In the course of the present session of Congress, while this most important topic was debated, on the presentation of petitions from the Legislature of Vermont, and from many of the large cities of the North, praying the Congress to abolish slavery in the District of Columbia, as before described, the following appeared in the New-York Transcript of December 20, 1837, as taken from a leading evening paper, the Commercial Advertiser. It was repeated afterward in most of the other papers of the city, without being either contradicted or quoned, as far as I could learn, and I made inquiries on this subject in every accessible quarter. No one ventured even to doubt the facts, very few thought them at all discreditable, and almost all the Whig party were against any effort to amend the evil it described. The following is the paragraph:

DISTRICT OF COLUMBIA.

From a correspondent of the Commercial Advertiser we derive the following important information.

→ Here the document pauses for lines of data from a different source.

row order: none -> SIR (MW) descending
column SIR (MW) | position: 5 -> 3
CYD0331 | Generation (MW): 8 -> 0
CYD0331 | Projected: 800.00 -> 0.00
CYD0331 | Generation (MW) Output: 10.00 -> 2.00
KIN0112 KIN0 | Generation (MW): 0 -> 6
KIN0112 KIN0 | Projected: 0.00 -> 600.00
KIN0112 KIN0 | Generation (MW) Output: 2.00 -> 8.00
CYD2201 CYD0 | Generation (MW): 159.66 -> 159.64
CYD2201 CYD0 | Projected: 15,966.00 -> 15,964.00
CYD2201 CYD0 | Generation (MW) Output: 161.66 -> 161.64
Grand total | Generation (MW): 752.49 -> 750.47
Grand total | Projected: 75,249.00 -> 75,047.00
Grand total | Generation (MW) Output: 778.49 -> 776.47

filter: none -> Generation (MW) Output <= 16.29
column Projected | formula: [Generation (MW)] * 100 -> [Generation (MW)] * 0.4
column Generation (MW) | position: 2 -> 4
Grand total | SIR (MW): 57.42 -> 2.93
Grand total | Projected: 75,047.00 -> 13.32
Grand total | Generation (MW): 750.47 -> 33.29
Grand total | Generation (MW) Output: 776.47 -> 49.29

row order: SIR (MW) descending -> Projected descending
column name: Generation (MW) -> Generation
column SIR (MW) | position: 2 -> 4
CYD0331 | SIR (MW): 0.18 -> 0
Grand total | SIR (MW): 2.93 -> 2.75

"It is notorious that the slave-trade is largely pursued in the District of Columbia, to the disgust and molestation of a great majority of its inhabitants, of every class and colour.

"A woman, a wife, a mother, esteemed or supposed to be free, was, in form of law, claimed as a slave, confined as such, and sold for exportation.

"Torn from her husband-in prison with four young children about her-frantic with wretchedness and grief-she cast her eyes on her children, and, in a moment of phrensy, resolved that they, at least,

should not grow up to be slaves, and proceeded to kill them with her own hand. Two she succeeded in killing, but the cries and struggles of the others brought in succour, and they were rescued from impending death.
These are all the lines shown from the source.